=== Prompt ===
Say how many lines of the listing below hold the word "tidak". Give only that number.

** Opening Supplied records block **

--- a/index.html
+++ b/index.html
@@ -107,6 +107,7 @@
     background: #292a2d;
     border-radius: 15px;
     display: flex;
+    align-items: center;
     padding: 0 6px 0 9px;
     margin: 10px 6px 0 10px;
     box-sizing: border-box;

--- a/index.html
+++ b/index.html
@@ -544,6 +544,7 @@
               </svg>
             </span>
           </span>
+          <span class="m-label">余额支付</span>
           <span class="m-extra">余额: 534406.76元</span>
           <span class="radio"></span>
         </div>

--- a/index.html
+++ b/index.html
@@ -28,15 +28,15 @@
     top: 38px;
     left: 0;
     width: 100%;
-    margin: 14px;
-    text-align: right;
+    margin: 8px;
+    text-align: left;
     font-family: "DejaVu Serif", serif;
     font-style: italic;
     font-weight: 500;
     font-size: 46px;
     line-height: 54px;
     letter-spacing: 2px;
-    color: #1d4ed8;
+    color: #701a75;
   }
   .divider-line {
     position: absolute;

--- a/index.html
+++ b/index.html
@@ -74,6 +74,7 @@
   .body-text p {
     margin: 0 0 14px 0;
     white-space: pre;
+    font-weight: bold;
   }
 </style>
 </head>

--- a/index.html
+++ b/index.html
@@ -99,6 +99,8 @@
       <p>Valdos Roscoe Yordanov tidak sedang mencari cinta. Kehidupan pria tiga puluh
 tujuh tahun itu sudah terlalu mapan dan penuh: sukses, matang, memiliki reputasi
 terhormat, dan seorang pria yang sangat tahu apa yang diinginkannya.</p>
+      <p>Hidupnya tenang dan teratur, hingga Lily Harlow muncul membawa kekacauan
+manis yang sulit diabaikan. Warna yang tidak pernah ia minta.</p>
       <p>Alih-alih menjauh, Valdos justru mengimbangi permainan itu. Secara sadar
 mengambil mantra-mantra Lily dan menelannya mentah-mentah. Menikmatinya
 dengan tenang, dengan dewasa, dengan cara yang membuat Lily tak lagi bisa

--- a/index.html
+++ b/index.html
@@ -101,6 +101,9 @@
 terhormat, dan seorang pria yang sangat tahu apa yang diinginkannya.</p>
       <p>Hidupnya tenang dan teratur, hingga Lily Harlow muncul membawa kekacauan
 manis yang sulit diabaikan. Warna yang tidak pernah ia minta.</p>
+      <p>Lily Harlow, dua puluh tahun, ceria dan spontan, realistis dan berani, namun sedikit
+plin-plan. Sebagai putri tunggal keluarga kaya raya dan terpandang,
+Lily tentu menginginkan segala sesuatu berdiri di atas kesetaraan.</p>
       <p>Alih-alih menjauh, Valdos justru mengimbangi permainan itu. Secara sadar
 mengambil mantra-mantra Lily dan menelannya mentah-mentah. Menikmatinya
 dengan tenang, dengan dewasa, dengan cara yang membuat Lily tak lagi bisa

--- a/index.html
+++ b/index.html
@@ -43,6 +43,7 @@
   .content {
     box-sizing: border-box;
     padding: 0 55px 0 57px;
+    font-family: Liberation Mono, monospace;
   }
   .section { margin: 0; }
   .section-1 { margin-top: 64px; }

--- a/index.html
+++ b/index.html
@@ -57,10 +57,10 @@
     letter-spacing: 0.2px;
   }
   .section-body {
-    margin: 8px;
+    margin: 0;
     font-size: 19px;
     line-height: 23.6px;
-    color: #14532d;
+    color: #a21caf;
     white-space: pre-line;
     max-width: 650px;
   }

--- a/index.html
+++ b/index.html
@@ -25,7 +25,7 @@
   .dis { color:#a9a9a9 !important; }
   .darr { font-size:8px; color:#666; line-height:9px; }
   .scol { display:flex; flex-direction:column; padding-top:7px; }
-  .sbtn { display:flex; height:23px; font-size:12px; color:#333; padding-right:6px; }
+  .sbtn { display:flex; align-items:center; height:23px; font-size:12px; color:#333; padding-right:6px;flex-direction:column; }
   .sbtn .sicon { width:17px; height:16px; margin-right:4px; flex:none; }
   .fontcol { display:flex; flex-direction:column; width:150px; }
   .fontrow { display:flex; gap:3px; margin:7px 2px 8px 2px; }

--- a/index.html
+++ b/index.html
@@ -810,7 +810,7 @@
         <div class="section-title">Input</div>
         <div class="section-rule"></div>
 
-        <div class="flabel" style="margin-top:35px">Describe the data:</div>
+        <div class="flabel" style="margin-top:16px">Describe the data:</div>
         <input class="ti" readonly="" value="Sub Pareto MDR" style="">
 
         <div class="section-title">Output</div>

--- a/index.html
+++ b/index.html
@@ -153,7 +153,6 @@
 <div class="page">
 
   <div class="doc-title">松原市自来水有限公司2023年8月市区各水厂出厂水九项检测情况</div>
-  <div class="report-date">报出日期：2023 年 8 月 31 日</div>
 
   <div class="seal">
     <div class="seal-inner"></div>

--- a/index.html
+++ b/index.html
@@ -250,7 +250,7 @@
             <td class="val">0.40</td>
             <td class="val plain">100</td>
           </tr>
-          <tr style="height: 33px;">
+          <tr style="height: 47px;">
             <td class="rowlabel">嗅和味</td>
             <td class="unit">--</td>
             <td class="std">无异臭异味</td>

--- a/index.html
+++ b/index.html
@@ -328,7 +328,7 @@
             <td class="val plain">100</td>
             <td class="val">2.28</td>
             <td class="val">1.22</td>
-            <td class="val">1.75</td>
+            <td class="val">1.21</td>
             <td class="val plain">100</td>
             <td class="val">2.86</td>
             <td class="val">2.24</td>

** Closing Supplied records block **

=== Answer below ===
3